I quesiti posti all’Agenzia delle Entrate
La società istante ha posto tre quesiti principali:
- Quesito 1: se il fondo e i suoi comparti possano essere considerati fiscalmente trasparenti.
- Quesito 2: se, in caso di trasparenza fiscale, possano applicarsi le disposizioni della Convenzione Italia-Regno Unito nei confronti degli investitori.
- Quesito 3: se il fondo e i suoi sub-funds possano beneficiare delle esenzioni previste dall’ordinamento italiano sui redditi di fonte italiana, indipendentemente dalla trasparenza fiscale nel Regno Unito.
Per il primo quesito, l’istante ha sostenuto che il fondo ACS non possiede personalità giuridica e non è soggetto a imposta nel Regno Unito, quindi non si qualifica come “persona residente” ai fini convenzionali. Tuttavia, vi sarebbe trasparenza fiscale quando i redditi prodotti sono imputati direttamente agli investitori, che sono tassati indipendentemente dalla distribuzione dei proventi, almeno per le income units.
Per quanto riguarda le plusvalenze, la società ha riconosciuto che la tassazione viene differita e che ciò configura una forma di trasparenza fiscale solo parziale, richiamando il modello OCSE e il relativo commentario.
Circa il secondo quesito, si ritiene che i soci o sottoscrittori di una entità fiscalmente trasparente debbano poter invocare la Convenzione contro le doppie imposizioni stipulata tra il loro Stato di residenza e quello della fonte del reddito, a condizione che il reddito sia loro effettivamente attribuito ai fini fiscali.
Sul terzo quesito, infine, la società richiede conferma sulla possibilità di fruire delle esenzioni domestiche italiane, come quelle previste dal D.Lgs. 239/96 per gli interessi su obbligazioni e dall’art. 26-quinquies DPR 600/73 per i redditi da fondi comuni di investimento.
Il parere dell’Agenzia delle Entrate
L’Agenzia ha confermato che il fondo ACS, in quanto fiscalmente trasparente nel Regno Unito, non può essere considerato “persona residente” ai fini della Convenzione Italia-Regno Unito. Tuttavia, gli investitori possono invocare i benefici convenzionali se i redditi sono loro imputati ai fini fiscali nel loro Stato di residenza, coerentemente con i principi OCSE e con la prassi italiana.

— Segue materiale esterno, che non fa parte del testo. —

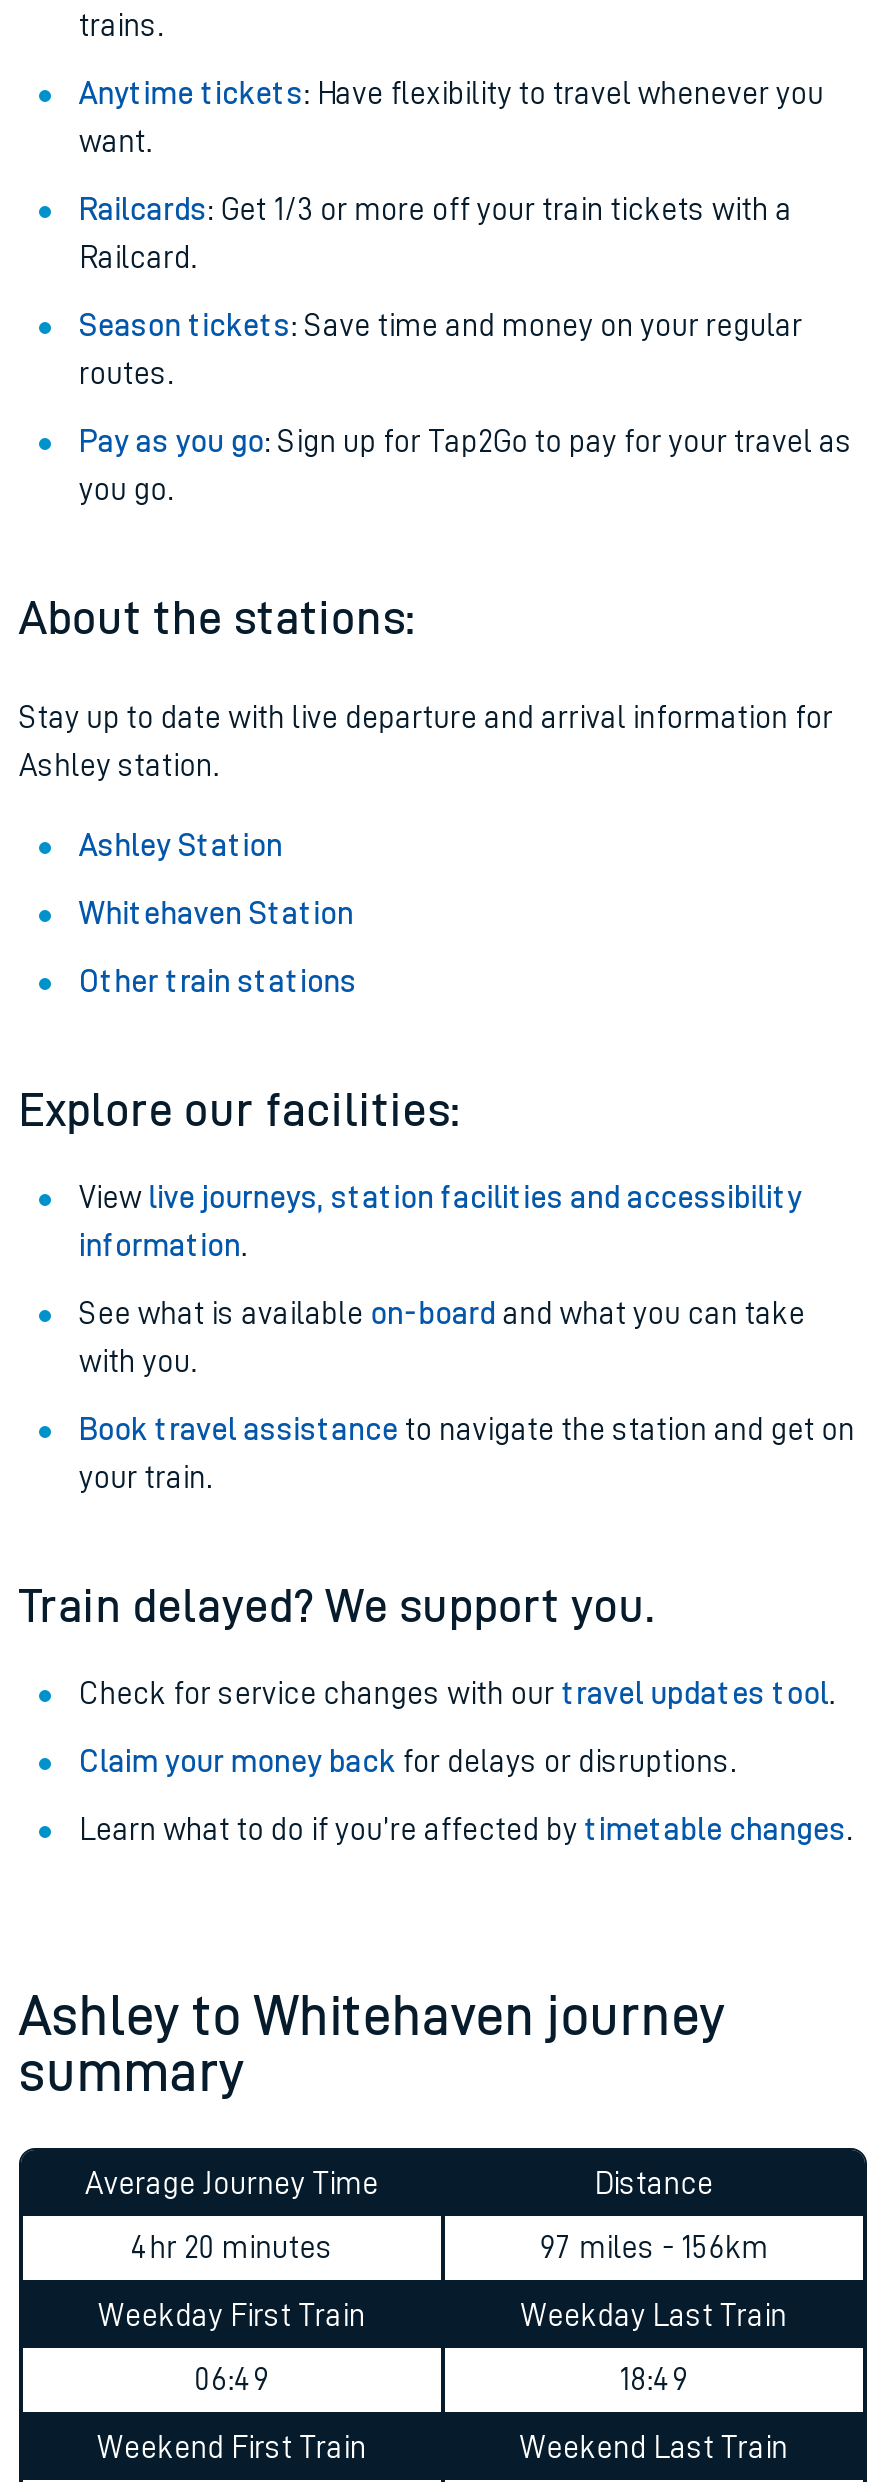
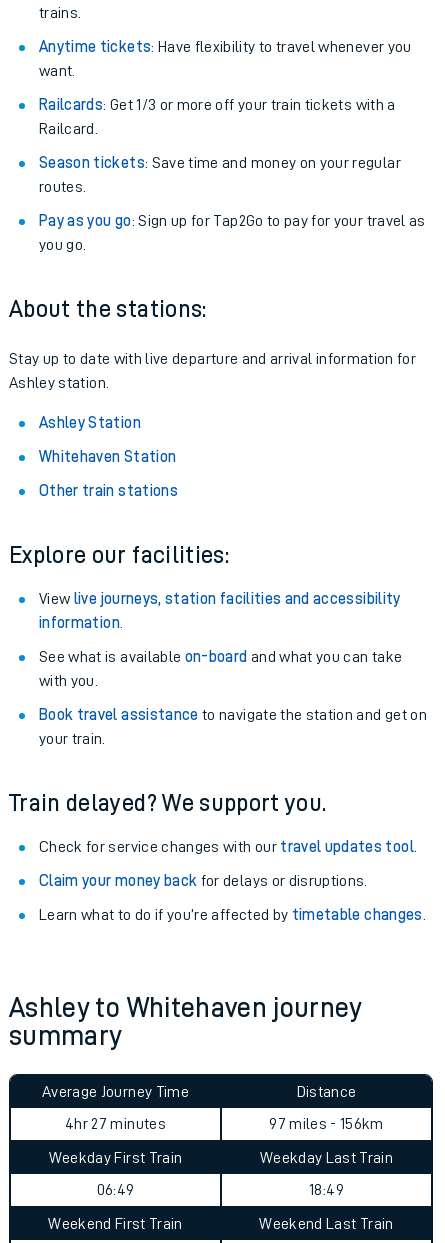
- 4hr 20 minutes
+ 4hr 27 minutes
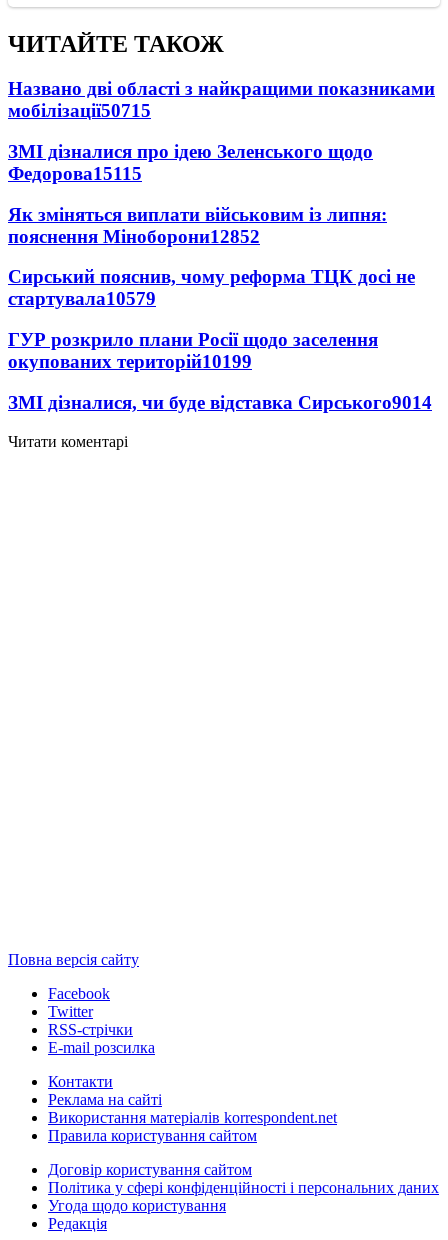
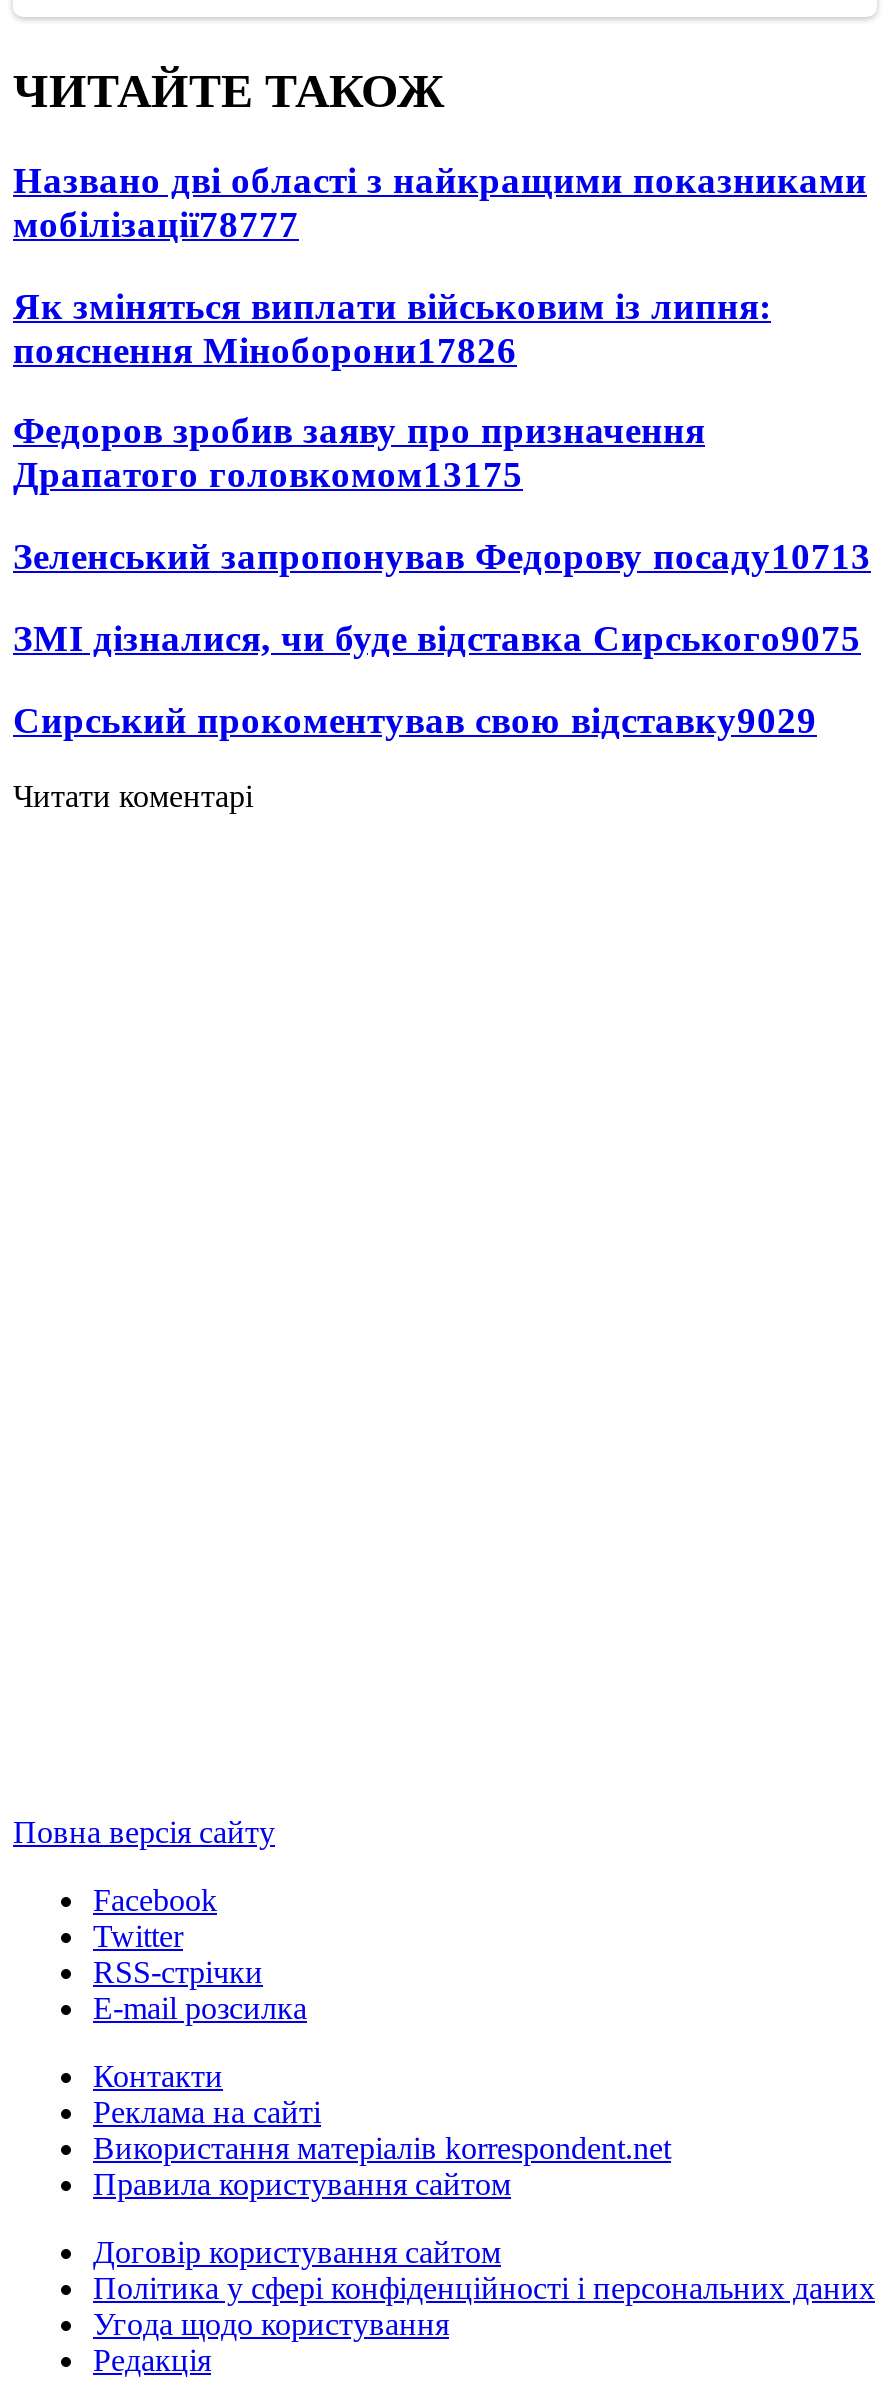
- мобілізації50715
- ЗМІ дізналися про ідею Зеленського щодо
- Федорова15115
+ мобілізації78777

moved up: Як зміняться виплати військовим із липня:

- пояснення Міноборони12852
- Сирський пояснив, чому реформа ТЦК досі не
- стартувала10579
- ГУР розкрило плани Росії щодо заселення
- окупованих територій10199
- ЗМІ дізналися, чи буде відставка Сирського9014
+ пояснення Міноборони17826
+ Федоров зробив заяву про призначення
+ Драпатого головкомом13175
+ Зеленський запропонував Федорову посаду10713
+ ЗМІ дізналися, чи буде відставка Сирського9075
+ Сирський прокоментував свою відставку9029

In particolare, l’Agenzia distingue tra diversi tipi di reddito:
- redditi di capitale (interessi, dividendi, proventi da fondi): se attribuiti fiscalmente agli investitori britannici, questi possono beneficiare della Convenzione, a patto che siano rispettate tutte le condizioni previste (tra cui la residenza fiscale e la qualifica di beneficial owner).
- plusvalenze: non potendo essere considerate attribuite direttamente agli investitori fino alla cessione delle quote, i benefici convenzionali non si applicano.
- esenzioni fiscali domestiche: il fondo e i suoi comparti possono beneficiare delle esenzioni previste dal diritto italiano per gli investitori istituzionali esteri, a condizione che siano rispettati i requisiti sostanziali (vigilanza, oggetto esclusivo di investimento, white list, ecc.).
L’Agenzia precisa inoltre che:
- l’applicazione della ritenuta ridotta convenzionale è una facoltà e non un obbligo per il sostituto d’imposta italiano.
- per godere dei benefici della Convenzione, gli investitori devono fornire attestazione della residenza fiscale e della sussistenza delle condizioni richieste dalle autorità britanniche.